Roll a log using the palm of you hand and a smooth surface.

Pinch around the plant base, REMOVE THE PLANT, and bake according to manufacturers directions.
While my clay was baking I used Citadel brand Dark Angels Green to darken the plastic.

Plastic glue holds the grass in the base and white glue holds my grass substance.
I used Woodland Scenics Burnt Grass, but there are several available, including the static version from the same company which does look significantly more like the grass found on a golf course.  (If you are planning on covering a large area, use the company spray cement in a well-ventilated area.  White glue only works so well... like using glitter, you can loose flock when the item is shaken.)

Here is the same grass clump type, finished, with each base type.  I feel that the clay looks more natural, but is that what you want for an alien landscape?  It's a matter of personal preference.

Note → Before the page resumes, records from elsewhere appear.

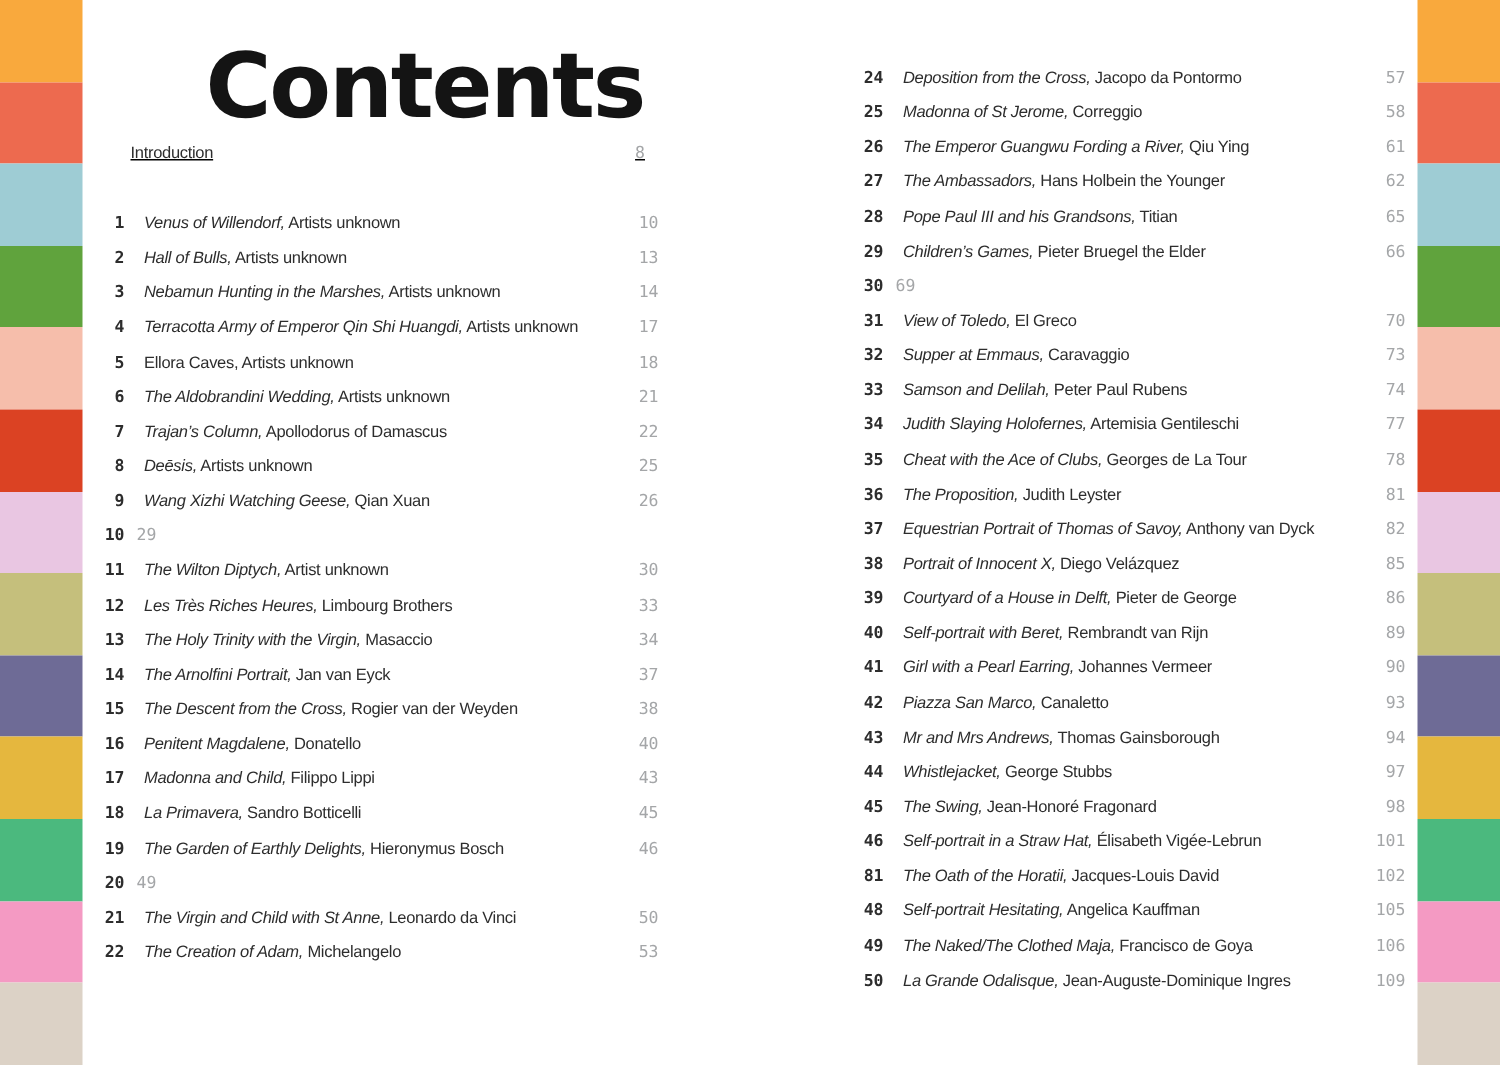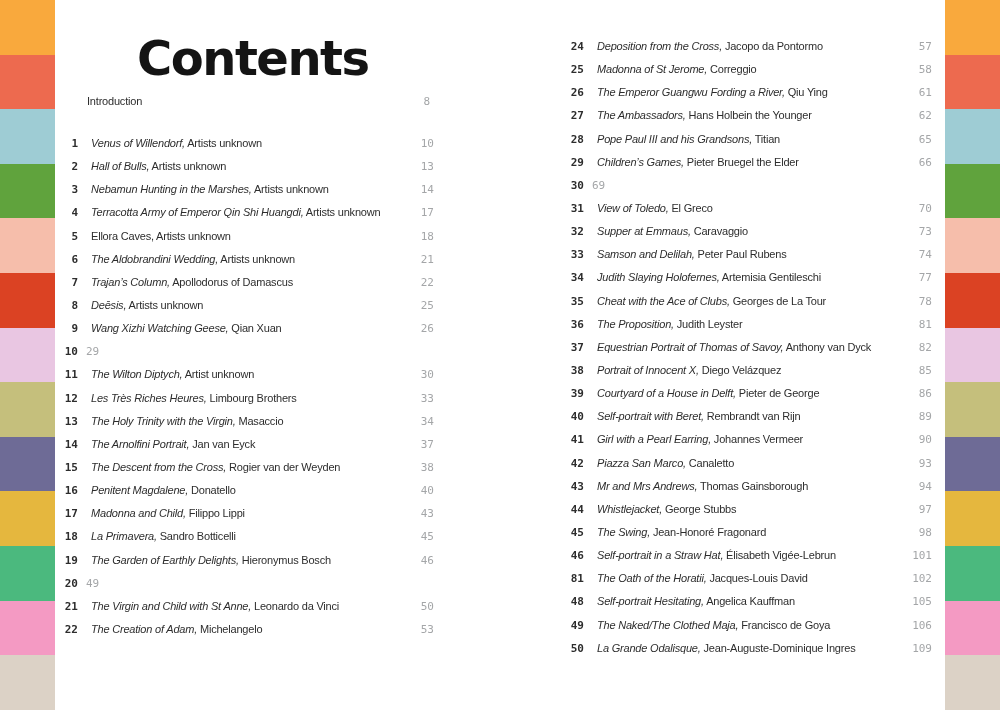--- a/index.html
+++ b/index.html
@@ -20,7 +20,7 @@
   .title{
     position:absolute;left:137px;top:34px;margin:0;
     font-family:"DejaVu Sans",sans-serif;font-weight:bold;
-    font-size:48px;line-height:48px;letter-spacing:-1.5px;
+    font-size:60px;line-height:48px;letter-spacing:-1.5px;
     color:var(--title-ink,#141414);
   }
 

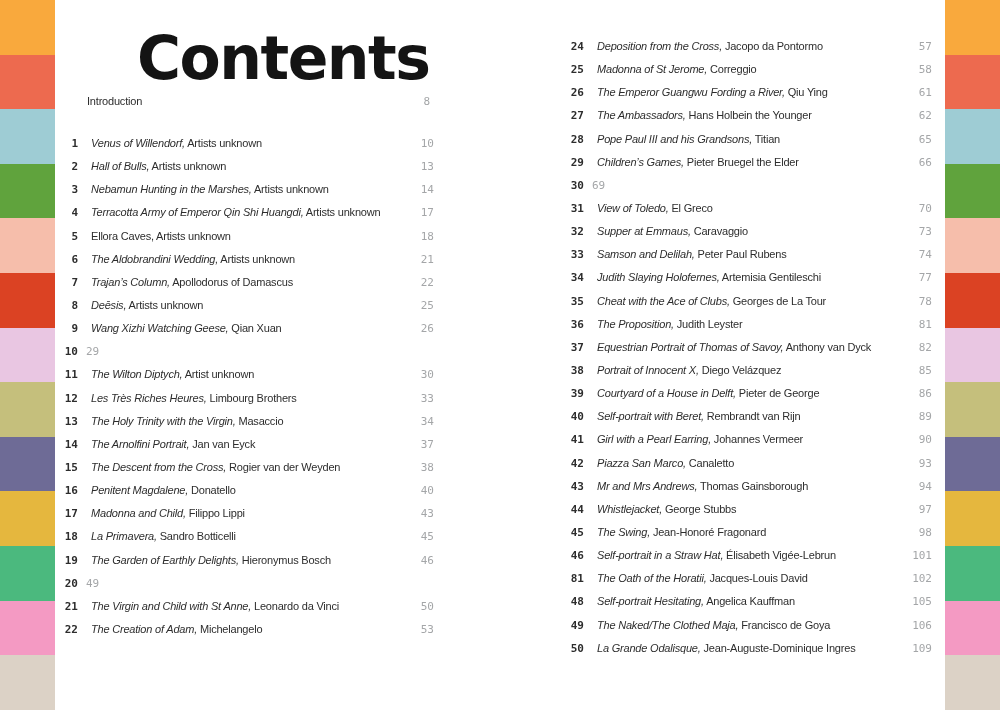--- a/index.html
+++ b/index.html
@@ -25,7 +25,7 @@
   }
 
   
-  .entries{position:absolute;margin:4px;padding:0;list-style:none;}
+  .entries{position:absolute;margin:9px;padding:0;list-style:none;}
   .entries.col-left{left:58px;top:128px;width:372px;}
   .entries.col-right{left:564px;top:31px;width:364px;}
 

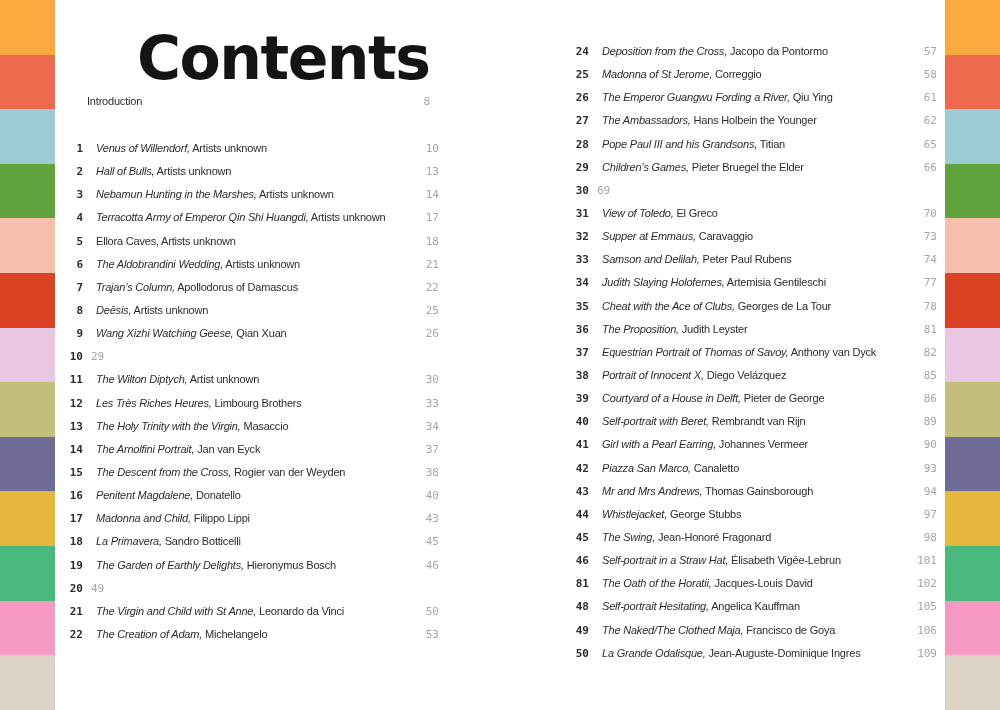--- a/index.html
+++ b/index.html
@@ -33,7 +33,7 @@
     display:flex;align-items:baseline;
     height:23.15px;line-height:23.15px;white-space:nowrap;
   }
-  .intro-row{position:absolute;left:58px;top:90px;width:372px;}
+  .intro-row{position:absolute;left:58px;top:90px;width:372px;text-decoration:underline;}
   .intro-label{margin-left:29px;font-size:11px;letter-spacing:-0.2px;color:var(--ink,#2d2d2d);}
 
   .num{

IB- Changing the coloring of plastic plants
The grass clumps above only received a single coat of a single color.  You can achieve a more dramatic change with multiple coats of multiple colors.
Here is a water plant with a standard weighted base.  Perhaps you are happy with a plant that seems to float above the surface of your terrain (it is an alien landscape, after all), but I felt that the attachment to the base seemed too unnatural.

I attached peat moss to the base.  This is available in multiple shades and clump sizes at craft and hobby stores.

Next, a coat of a light, nearly neon green. 
The existing brown will be the lowlight/shading while this will provide the highlight.

A coat of dark green over the light and along the stem produces something a bit more bush or tree-like for your landscape.